Would you please copy the entries exactly, leaving every picture aside?

*** Opening Exercise data ***

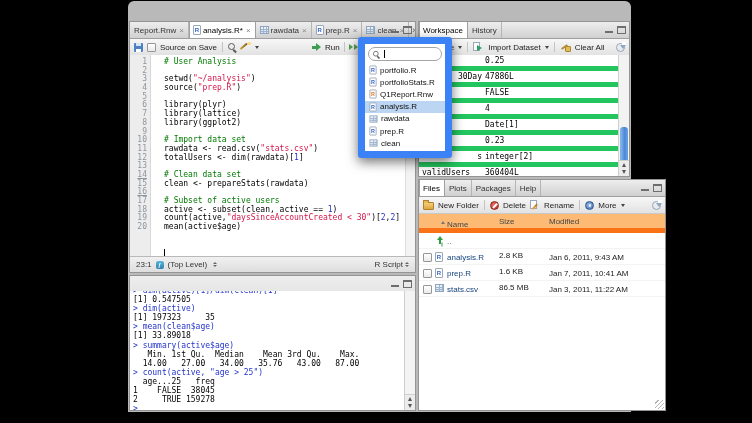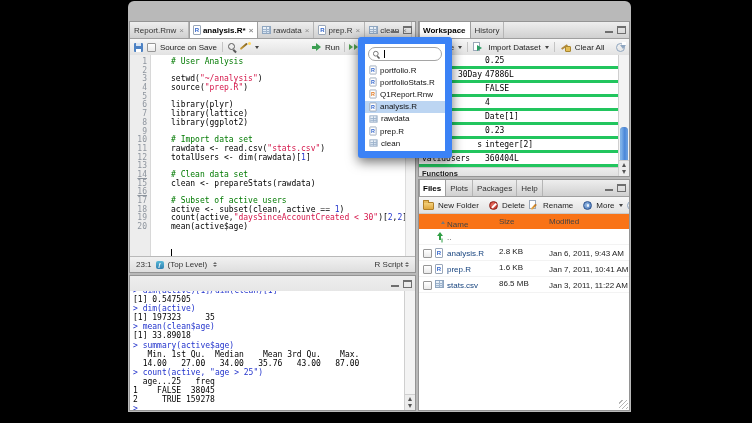--- a/index.html
+++ b/index.html
@@ -27,7 +27,7 @@
           display:flex;align-items:stretch;position:relative;font-size:8px;color:#333}
   .tabs{display:flex;align-items:stretch}
   .tab{display:flex;align-items:center;gap:2px;padding:0 4px;border-right:1px solid #b5b5b5;white-space:nowrap}
-  .tab.active{background:#fff;font-weight:bold;color:#000;border-right:1px solid #9f9f9f;box-shadow:inset 1px 0 0 #9f9f9f}
+  .tab.active{background:#fff;font-weight:normal;color:#000;border-right:1px solid #9f9f9f;box-shadow:inset 1px 0 0 #9f9f9f}
   .tab .x{color:#8a8a8a;font-size:8px;margin-left:1px}
   .chev{align-self:center;color:#555;font-size:9px;padding:0 3px}
   .winbtns{position:absolute;right:3px;top:4px;display:flex;gap:4px;align-items:center}

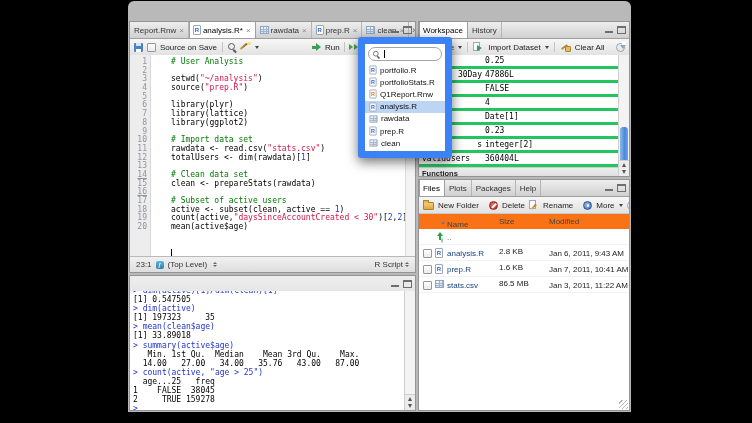--- a/index.html
+++ b/index.html
@@ -102,7 +102,7 @@
   .codearea{position:absolute;left:0;right:0;top:33px;bottom:15px;background:#fff;display:flex;overflow:hidden}
   .gutter{width:21px;background:#ededed;border-right:1px solid #d8d8d8;color:#8e959e;
           font:8px/8.7px "DejaVu Sans Mono",monospace;text-align:right;padding:3px 3px 0 0;box-sizing:border-box;flex:none}
-  .code{flex:1;font:8px/8.7px "DejaVu Sans Mono",monospace;padding:3px 0 0 20px;white-space:pre;color:#000;overflow:hidden}
+  .code{flex:1;font:8px/8.7px "DejaVu Sans Mono",monospace;padding:3px 0 0 13px;white-space:pre;color:#000;overflow:hidden}
   .code .ln{height:8.7px}
   .seg-c{color:#007a00}.seg-s{color:#d5164a}.seg-n{color:#2233cc}.seg-p{color:#000}
   .caret{display:inline-block;width:1px;height:8px;background:#000;vertical-align:-1px}

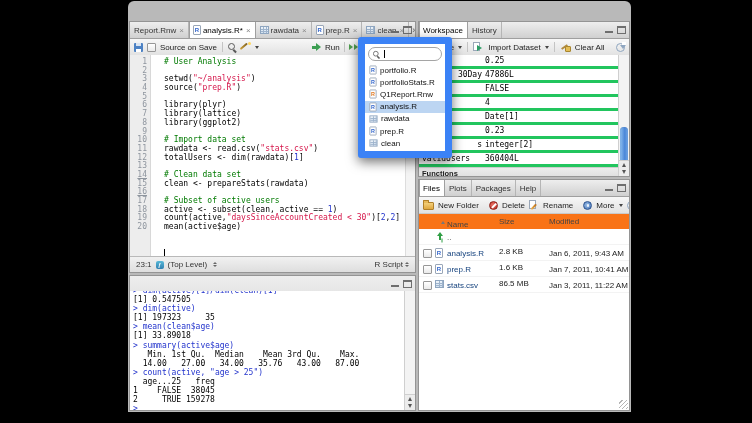--- a/index.html
+++ b/index.html
@@ -126,7 +126,7 @@
   .sbarrows .ad{position:absolute;left:2.5px;bottom:2px;border-left:2.5px solid transparent;border-right:2.5px solid transparent;border-top:4px solid #555}
   
   .wgrid{position:absolute;left:0;right:10px;top:33px;bottom:0;background:#fff;font:8px/11px "DejaVu Sans Mono",monospace}
-  .wrow{height:11px;border-bottom:3px solid #22c55e;position:relative;white-space:nowrap;overflow:hidden}
+  .wrow{height:11px;border-bottom:5px solid #22c55e;position:relative;white-space:nowrap;overflow:hidden}
   .wname{position:absolute;left:3px;top:0;width:60px;color:#000}
   .wname.frag{text-align:right}
   .wval{position:absolute;left:66px;top:0;color:#000}

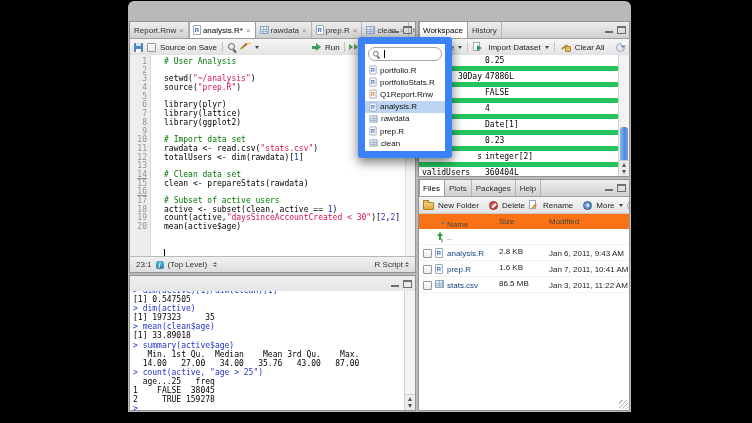--- a/index.html
+++ b/index.html
@@ -21,7 +21,7 @@
   #source-pane{left:1px;top:20px;width:287px;height:252px}
   #console-pane{left:1px;top:274px;width:287px;height:136px}
   #workspace-pane{left:290px;top:20px;width:212px;height:156px}
-  #files-pane{left:290px;top:178px;width:212px;height:232px}
+  #files-pane{left:290px;top:178px;width:248px;height:232px}
   
   .tabbar{height:16px;background:linear-gradient(#eeeeee,#d0d0d0);border-bottom:1px solid #9f9f9f;
           display:flex;align-items:stretch;position:relative;font-size:8px;color:#333}

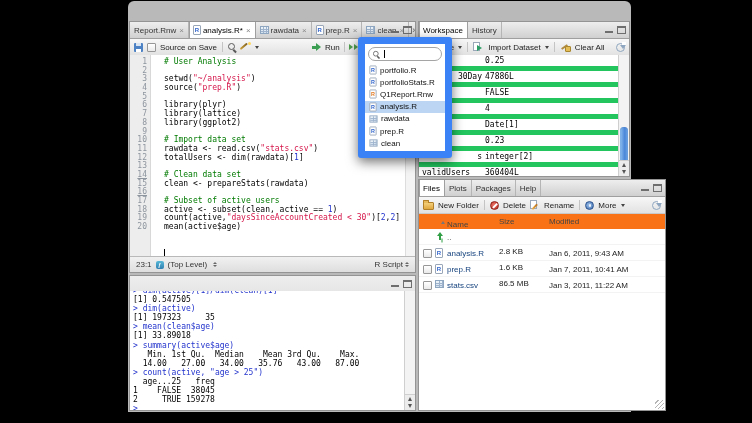--- a/index.html
+++ b/index.html
@@ -137,7 +137,7 @@
   .crumbbar .folderlink{color:#1d4f9e}
   .crumbbar .sep{color:#999}
   .crumbbar .more{position:absolute;right:4px;color:#777;letter-spacing:1px}
-  .fhead{height:14px;border-bottom:1px solid #f97316;position:relative;font-size:8px;color:#444;background:#f97316}
+  .fhead{height:14px;border-bottom:5px solid #f97316;position:relative;font-size:8px;color:#444;background:#fdba74}
   .fhead span{position:absolute;top:3px}
   .frow{height:15px;position:relative;font-size:8px;color:#222;border-bottom:1px solid #f3f3f3}
   .frow .cbx{position:absolute;left:4px;top:4px}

*** Closing Exercise data ***

▸ Answer space
--- a/index.html
+++ b/index.html
@@ -27,7 +27,7 @@
           display:flex;align-items:stretch;position:relative;font-size:8px;color:#333}
   .tabs{display:flex;align-items:stretch}
   .tab{display:flex;align-items:center;gap:2px;padding:0 4px;border-right:1px solid #b5b5b5;white-space:nowrap}
-  .tab.active{background:#fff;font-weight:bold;color:#000;border-right:1px solid #9f9f9f;box-shadow:inset 1px 0 0 #9f9f9f}
+  .tab.active{background:#fff;font-weight:normal;color:#000;border-right:1px solid #9f9f9f;box-shadow:inset 1px 0 0 #9f9f9f}
   .tab .x{color:#8a8a8a;font-size:8px;margin-left:1px}
   .chev{align-self:center;color:#555;font-size:9px;padding:0 3px}
   .winbtns{position:absolute;right:3px;top:4px;display:flex;gap:4px;align-items:center}

--- a/index.html
+++ b/index.html
@@ -102,7 +102,7 @@
   .codearea{position:absolute;left:0;right:0;top:33px;bottom:15px;background:#fff;display:flex;overflow:hidden}
   .gutter{width:21px;background:#ededed;border-right:1px solid #d8d8d8;color:#8e959e;
           font:8px/8.7px "DejaVu Sans Mono",monospace;text-align:right;padding:3px 3px 0 0;box-sizing:border-box;flex:none}
-  .code{flex:1;font:8px/8.7px "DejaVu Sans Mono",monospace;padding:3px 0 0 20px;white-space:pre;color:#000;overflow:hidden}
+  .code{flex:1;font:8px/8.7px "DejaVu Sans Mono",monospace;padding:3px 0 0 13px;white-space:pre;color:#000;overflow:hidden}
   .code .ln{height:8.7px}
   .seg-c{color:#007a00}.seg-s{color:#d5164a}.seg-n{color:#2233cc}.seg-p{color:#000}
   .caret{display:inline-block;width:1px;height:8px;background:#000;vertical-align:-1px}

--- a/index.html
+++ b/index.html
@@ -126,7 +126,7 @@
   .sbarrows .ad{position:absolute;left:2.5px;bottom:2px;border-left:2.5px solid transparent;border-right:2.5px solid transparent;border-top:4px solid #555}
   
   .wgrid{position:absolute;left:0;right:10px;top:33px;bottom:0;background:#fff;font:8px/11px "DejaVu Sans Mono",monospace}
-  .wrow{height:11px;border-bottom:3px solid #22c55e;position:relative;white-space:nowrap;overflow:hidden}
+  .wrow{height:11px;border-bottom:5px solid #22c55e;position:relative;white-space:nowrap;overflow:hidden}
   .wname{position:absolute;left:3px;top:0;width:60px;color:#000}
   .wname.frag{text-align:right}
   .wval{position:absolute;left:66px;top:0;color:#000}

--- a/index.html
+++ b/index.html
@@ -21,7 +21,7 @@
   #source-pane{left:1px;top:20px;width:287px;height:252px}
   #console-pane{left:1px;top:274px;width:287px;height:136px}
   #workspace-pane{left:290px;top:20px;width:212px;height:156px}
-  #files-pane{left:290px;top:178px;width:212px;height:232px}
+  #files-pane{left:290px;top:178px;width:248px;height:232px}
   
   .tabbar{height:16px;background:linear-gradient(#eeeeee,#d0d0d0);border-bottom:1px solid #9f9f9f;
           display:flex;align-items:stretch;position:relative;font-size:8px;color:#333}

--- a/index.html
+++ b/index.html
@@ -137,7 +137,7 @@
   .crumbbar .folderlink{color:#1d4f9e}
   .crumbbar .sep{color:#999}
   .crumbbar .more{position:absolute;right:4px;color:#777;letter-spacing:1px}
-  .fhead{height:14px;border-bottom:1px solid #f97316;position:relative;font-size:8px;color:#444;background:#f97316}
+  .fhead{height:14px;border-bottom:5px solid #f97316;position:relative;font-size:8px;color:#444;background:#fdba74}
   .fhead span{position:absolute;top:3px}
   .frow{height:15px;position:relative;font-size:8px;color:#222;border-bottom:1px solid #f3f3f3}
   .frow .cbx{position:absolute;left:4px;top:4px}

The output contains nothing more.